* _EXERCISE_
Would you repeat the data below exactly, taking out the images?

(Before-and-after page screenshots)
┌──

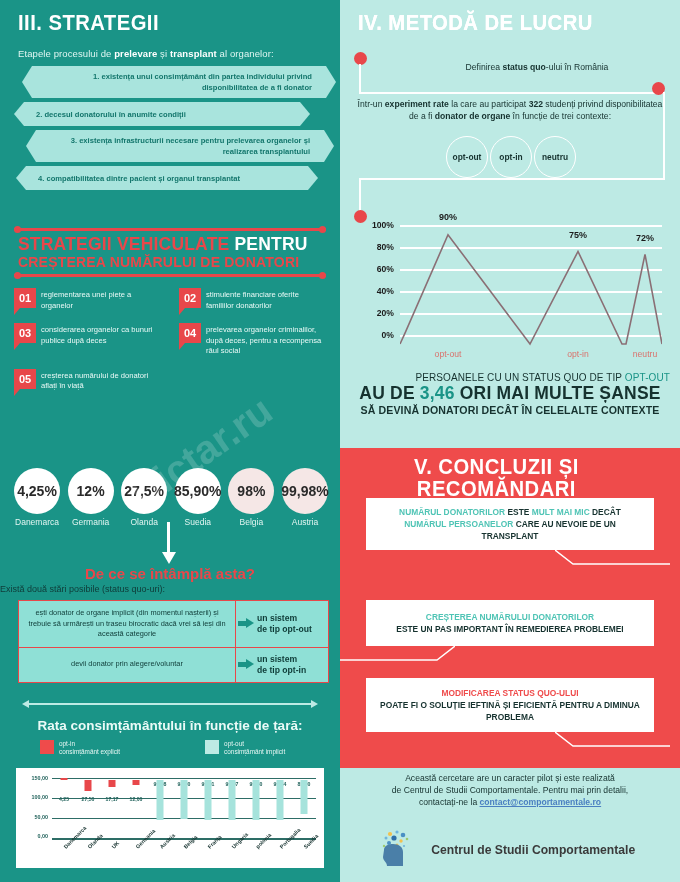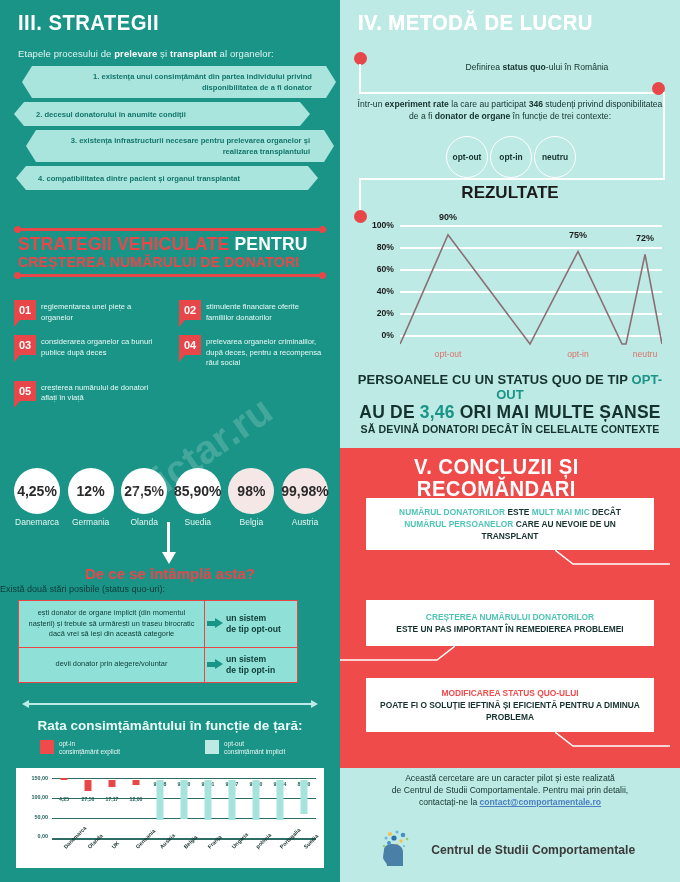--- a/index.html
+++ b/index.html
@@ -516,7 +516,7 @@
     </div>
 
     <div class="exp-txt">
-      <span>Într-un </span><b>experiment rate</b><span> la care au participat </span><b>346</b><span> studenți privind disponibilitatea de a fi </span><b>donator de organe</b><span> în funcție de trei contexte:</span>
+      <span>Într-un </span><b>experiment rate</b><span> la care au participat </span><b>322</b><span> studenți privind disponibilitatea de a fi </span><b>donator de organe</b><span> în funcție de trei contexte:</span>
     </div>
 
     <div class="ctx-circles">

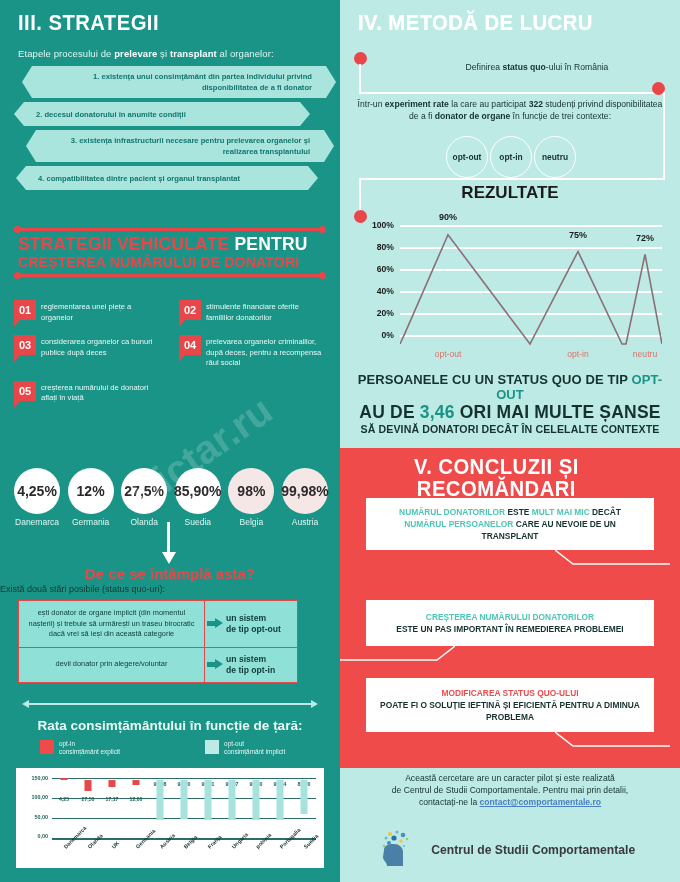--- a/index.html
+++ b/index.html
@@ -525,7 +525,6 @@
       <div class="ctx">neutru</div>
     </div>
 
-    <div class="rez-title">REZULTATE</div>
 
     <div class="lc">
       <div class="lc-y">

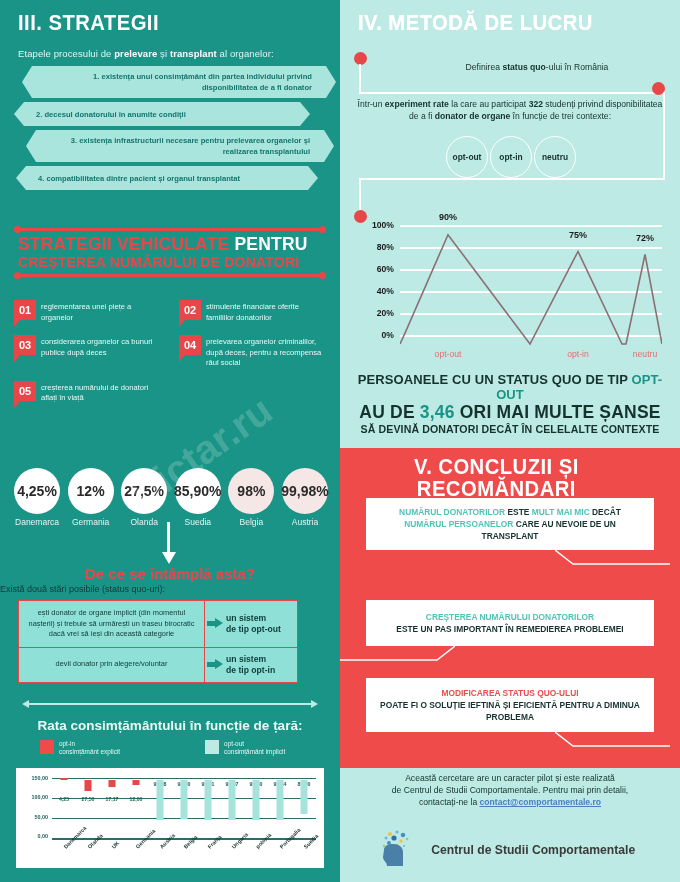--- a/index.html
+++ b/index.html
@@ -72,7 +72,7 @@
 
   
   .strat-grid {
-    position: absolute; left: 14px; top: 300px; width: 312px;
+    position: absolute; left: 14px; top: 288px; width: 312px;
     display: grid; grid-template-columns: 1fr 1fr; gap: 12px 18px;
   }
   .strat { display: flex; gap: 5px; }

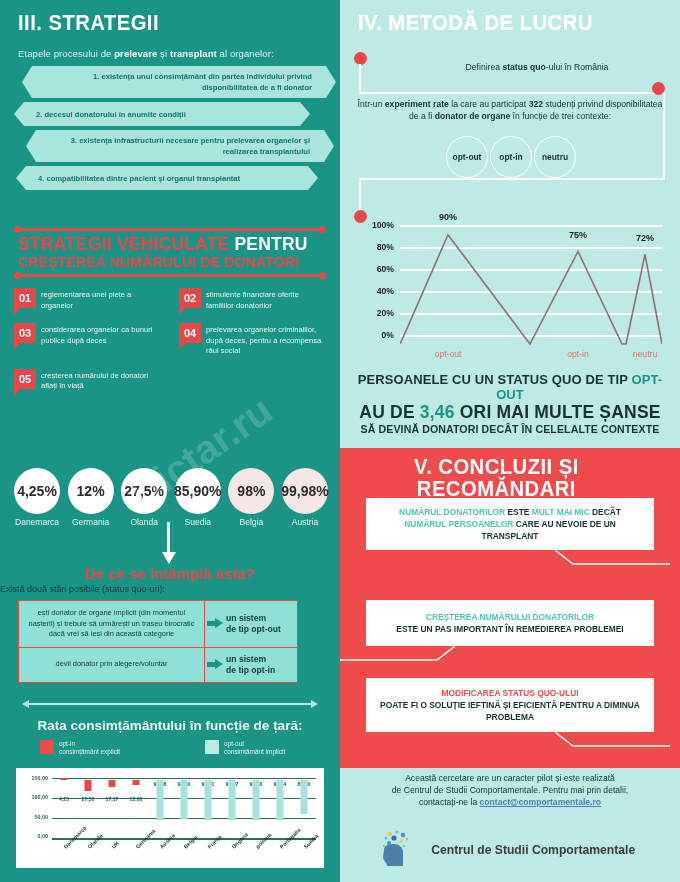--- a/index.html
+++ b/index.html
@@ -222,7 +222,7 @@
   .lc-xl { position:absolute; color:#d9736d; font-size:8.6px; transform:translateX(-50%); }
 
   .concl-txt { position:absolute; left:10px; top:372px; width:320px; text-align:center; }
-  .ct1 { color:#16322f; font-size:13px; font-weight:bold; letter-spacing:.1px; }
+  .ct1 { color:#16322f; font-size:10px; font-weight:normal; letter-spacing:.1px;text-align:right; }
   .ct2 { color:#16322f; font-size:17.5px; font-weight:bold; letter-spacing:.2px; line-height:21px; }
   .ct3 { color:#16322f; font-size:10.6px; font-weight:bold; letter-spacing:.1px; }
   .tx-teal { color:#1a9487; }

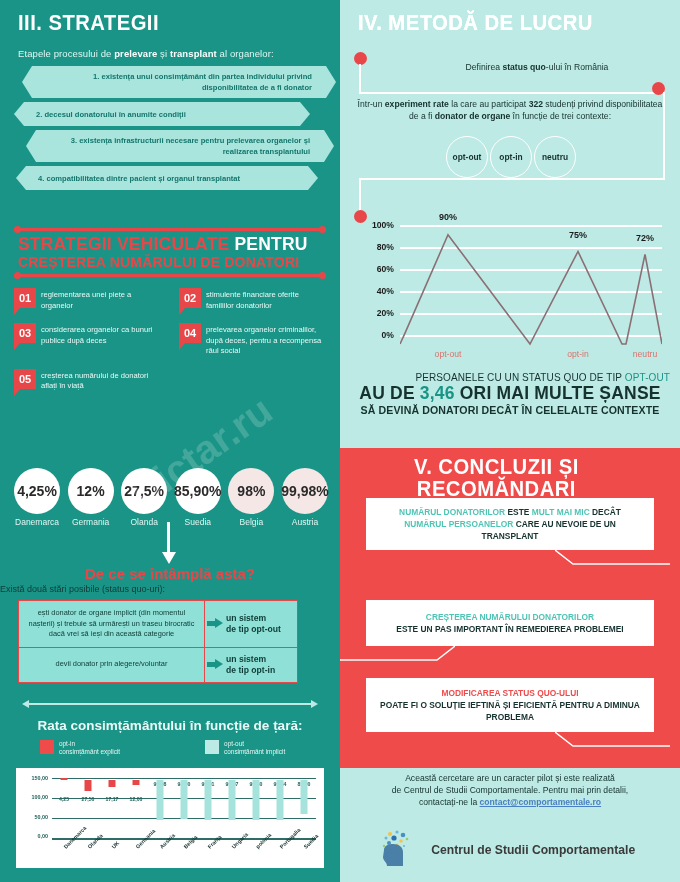--- a/index.html
+++ b/index.html
@@ -125,7 +125,7 @@
   }
 
   
-  .sq { position: absolute; left: 18px; top: 600px; width: 280px; border: 1.5px solid #e8474a; }
+  .sq { position: absolute; left: 18px; top: 600px; width: 311px; border: 1.5px solid #e8474a; }
   .sq-row { display: flex; }
   .sq-row + .sq-row { border-top: 1.5px solid #e8474a; }
   .sq-left {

└──

* _RESPONSE_
--- a/index.html
+++ b/index.html
@@ -516,7 +516,7 @@
     </div>
 
     <div class="exp-txt">
-      <span>Într-un </span><b>experiment rate</b><span> la care au participat </span><b>346</b><span> studenți privind disponibilitatea de a fi </span><b>donator de organe</b><span> în funcție de trei contexte:</span>
+      <span>Într-un </span><b>experiment rate</b><span> la care au participat </span><b>322</b><span> studenți privind disponibilitatea de a fi </span><b>donator de organe</b><span> în funcție de trei contexte:</span>
     </div>
 
     <div class="ctx-circles">

--- a/index.html
+++ b/index.html
@@ -525,7 +525,6 @@
       <div class="ctx">neutru</div>
     </div>
 
-    <div class="rez-title">REZULTATE</div>
 
     <div class="lc">
       <div class="lc-y">

--- a/index.html
+++ b/index.html
@@ -72,7 +72,7 @@
 
   
   .strat-grid {
-    position: absolute; left: 14px; top: 300px; width: 312px;
+    position: absolute; left: 14px; top: 288px; width: 312px;
     display: grid; grid-template-columns: 1fr 1fr; gap: 12px 18px;
   }
   .strat { display: flex; gap: 5px; }

--- a/index.html
+++ b/index.html
@@ -222,7 +222,7 @@
   .lc-xl { position:absolute; color:#d9736d; font-size:8.6px; transform:translateX(-50%); }
 
   .concl-txt { position:absolute; left:10px; top:372px; width:320px; text-align:center; }
-  .ct1 { color:#16322f; font-size:13px; font-weight:bold; letter-spacing:.1px; }
+  .ct1 { color:#16322f; font-size:10px; font-weight:normal; letter-spacing:.1px;text-align:right; }
   .ct2 { color:#16322f; font-size:17.5px; font-weight:bold; letter-spacing:.2px; line-height:21px; }
   .ct3 { color:#16322f; font-size:10.6px; font-weight:bold; letter-spacing:.1px; }
   .tx-teal { color:#1a9487; }

--- a/index.html
+++ b/index.html
@@ -125,7 +125,7 @@
   }
 
   
-  .sq { position: absolute; left: 18px; top: 600px; width: 280px; border: 1.5px solid #e8474a; }
+  .sq { position: absolute; left: 18px; top: 600px; width: 311px; border: 1.5px solid #e8474a; }
   .sq-row { display: flex; }
   .sq-row + .sq-row { border-top: 1.5px solid #e8474a; }
   .sq-left {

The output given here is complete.